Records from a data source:
※ ※ ※

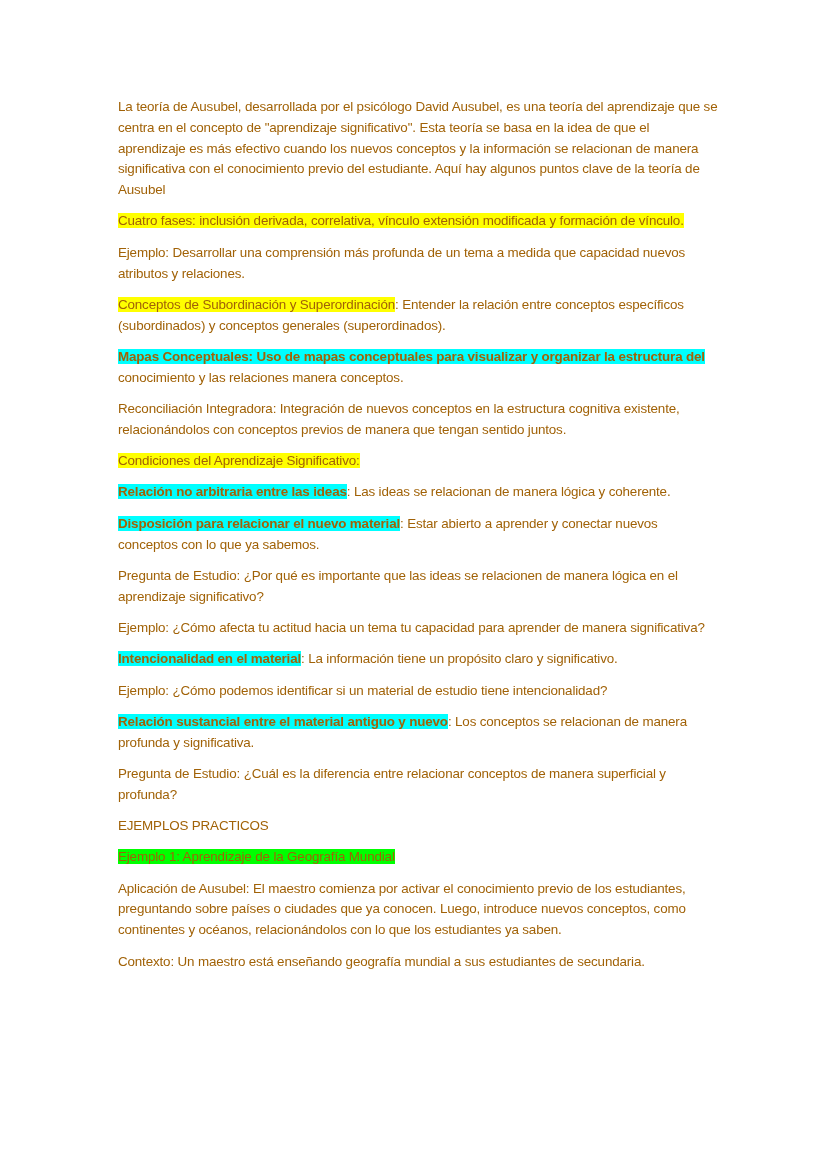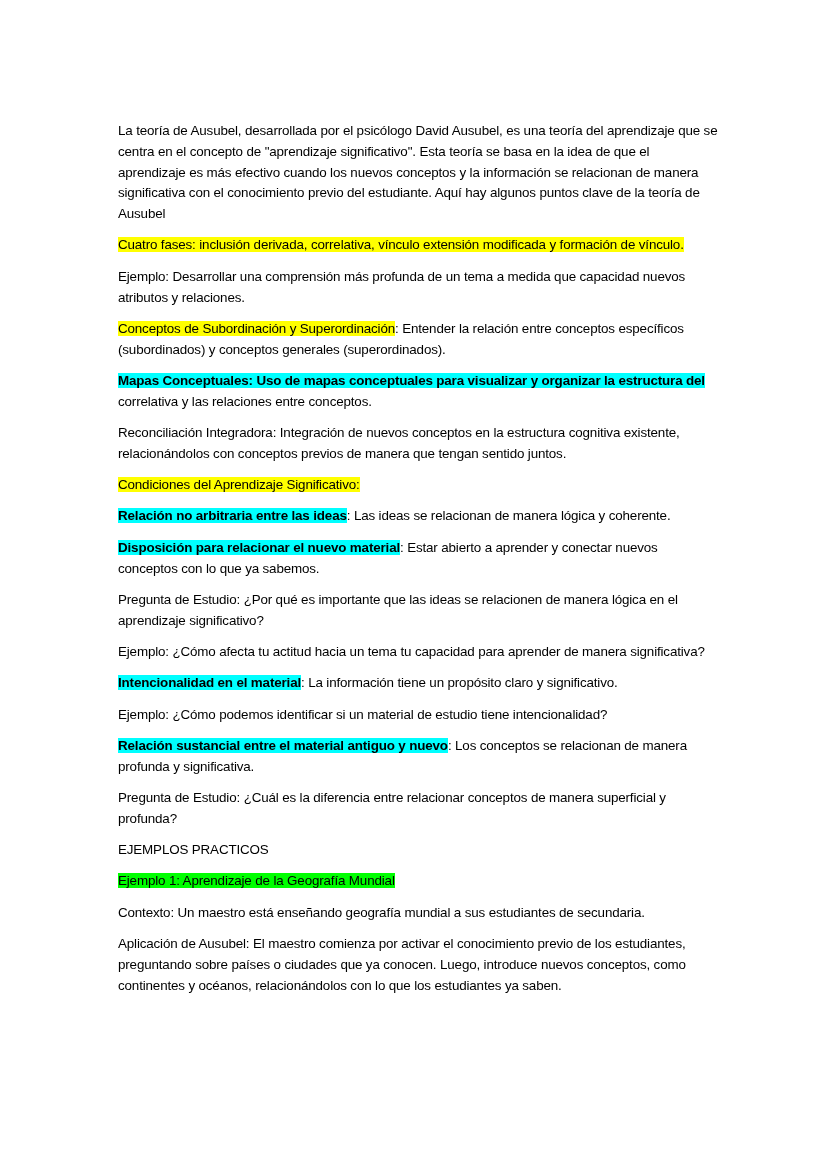--- a/index.html
+++ b/index.html
@@ -7,9 +7,8 @@
   .page {
     position: absolute; left: 118px; top: 97px; width: 600px;
     font-family: "Liberation Sans", "DejaVu Sans", sans-serif;
-    font-size: 13.4px; line-height: 20.8px; color: #000000;
+    font-size: 13.4px; line-height: 20.8px; color: #a16207;
     letter-spacing: -0.15px;
-    margin-top: 24px;
   }
   .page p { margin: 0 0 10.5px 0; }
   .hl-yellow { background: #ffff00; }

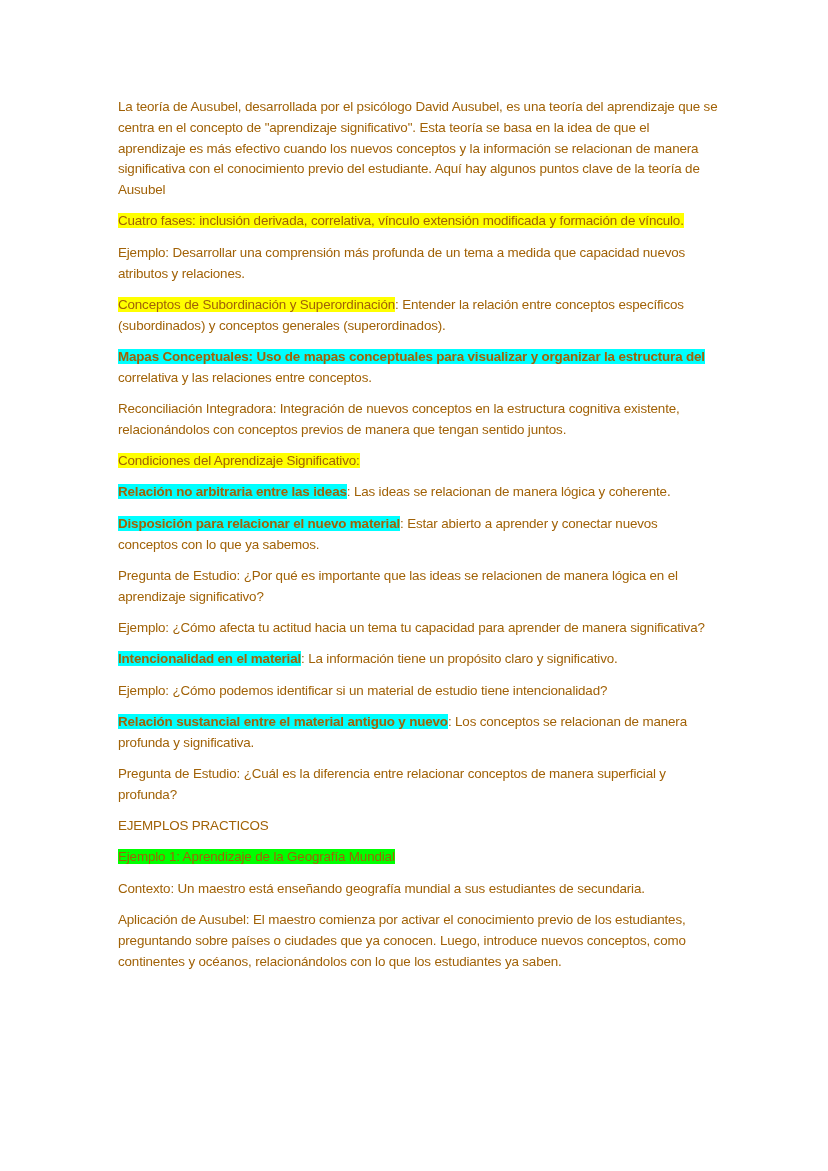--- a/index.html
+++ b/index.html
@@ -27,7 +27,7 @@
 
   <p><span class="hl-yellow">Conceptos de Subordinación y Superordinación</span><span>: Entender la relación entre conceptos específicos (subordinados) y conceptos generales (superordinados).</span></p>
 
-  <p><span class="hl-cyan">Mapas Conceptuales: Uso de mapas conceptuales para visualizar y organizar la estructura del</span><span> correlativa y las relaciones entre conceptos.</span></p>
+  <p><span class="hl-cyan">Mapas Conceptuales: Uso de mapas conceptuales para visualizar y organizar la estructura del</span><span> conocimiento y las relaciones manera conceptos.</span></p>
 
   <p>Reconciliación Integradora: Integración de nuevos conceptos en la estructura cognitiva existente, relacionándolos con conceptos previos de manera que tengan sentido juntos.</p>
 

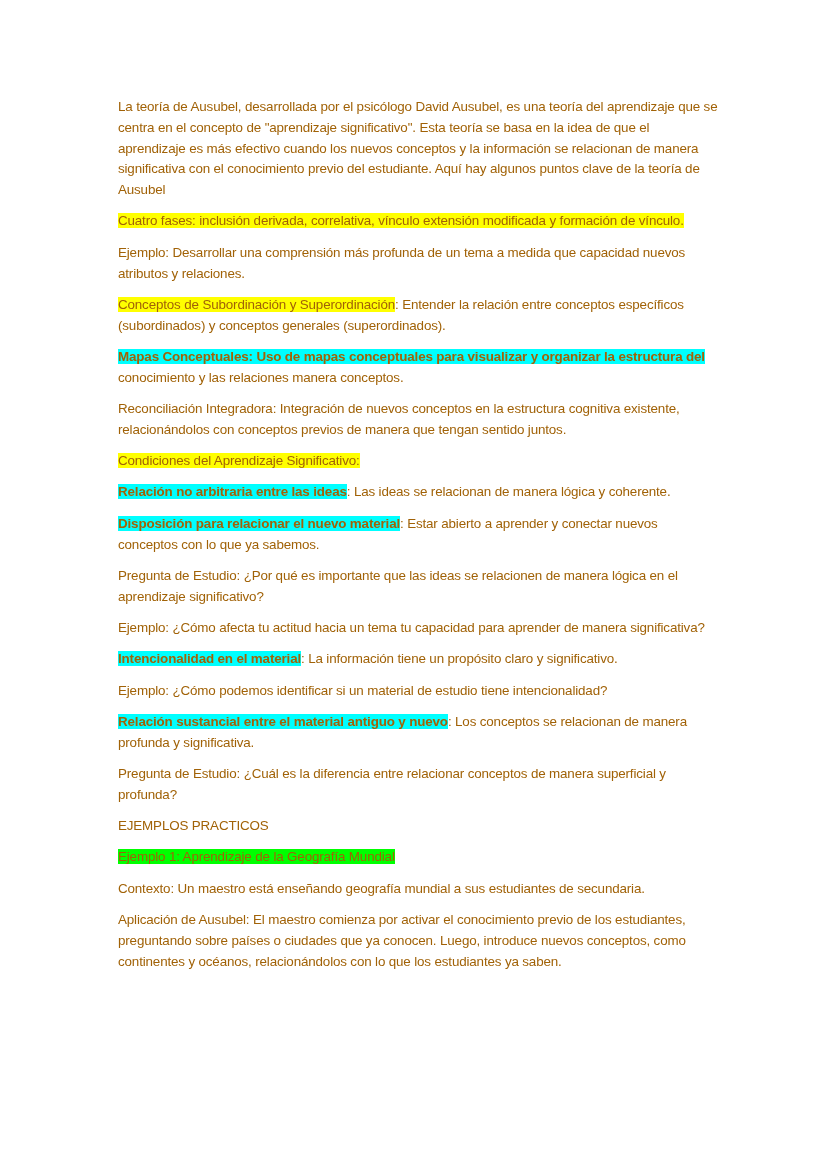--- a/index.html
+++ b/index.html
@@ -54,9 +54,9 @@
 
   <p><span class="hl-green">Ejemplo 1: Aprendizaje de la Geografía Mundial</span></p>
 
+  <p>Aplicación de Ausubel: El maestro comienza por activar el conocimiento previo de los estudiantes, preguntando sobre países o ciudades que ya conocen. Luego, introduce nuevos conceptos, como continentes y océanos, relacionándolos con lo que los estudiantes ya saben.</p>
+
   <p>Contexto: Un maestro está enseñando geografía mundial a sus estudiantes de secundaria.</p>
-
-  <p>Aplicación de Ausubel: El maestro comienza por activar el conocimiento previo de los estudiantes, preguntando sobre países o ciudades que ya conocen. Luego, introduce nuevos conceptos, como continentes y océanos, relacionándolos con lo que los estudiantes ya saben.</p>
 </div>
 
 </body></html>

※ ※ ※

- [Activity]
An exact copy of the lines above, from the first through the line that holds "conceptos generales (superordinados).</span></p>", is what is needed; leave the pictures out.

- [The completed task]
--- a/index.html
+++ b/index.html
@@ -7,9 +7,8 @@
   .page {
     position: absolute; left: 118px; top: 97px; width: 600px;
     font-family: "Liberation Sans", "DejaVu Sans", sans-serif;
-    font-size: 13.4px; line-height: 20.8px; color: #000000;
+    font-size: 13.4px; line-height: 20.8px; color: #a16207;
     letter-spacing: -0.15px;
-    margin-top: 24px;
   }
   .page p { margin: 0 0 10.5px 0; }
   .hl-yellow { background: #ffff00; }

--- a/index.html
+++ b/index.html
@@ -27,7 +27,7 @@
 
   <p><span class="hl-yellow">Conceptos de Subordinación y Superordinación</span><span>: Entender la relación entre conceptos específicos (subordinados) y conceptos generales (superordinados).</span></p>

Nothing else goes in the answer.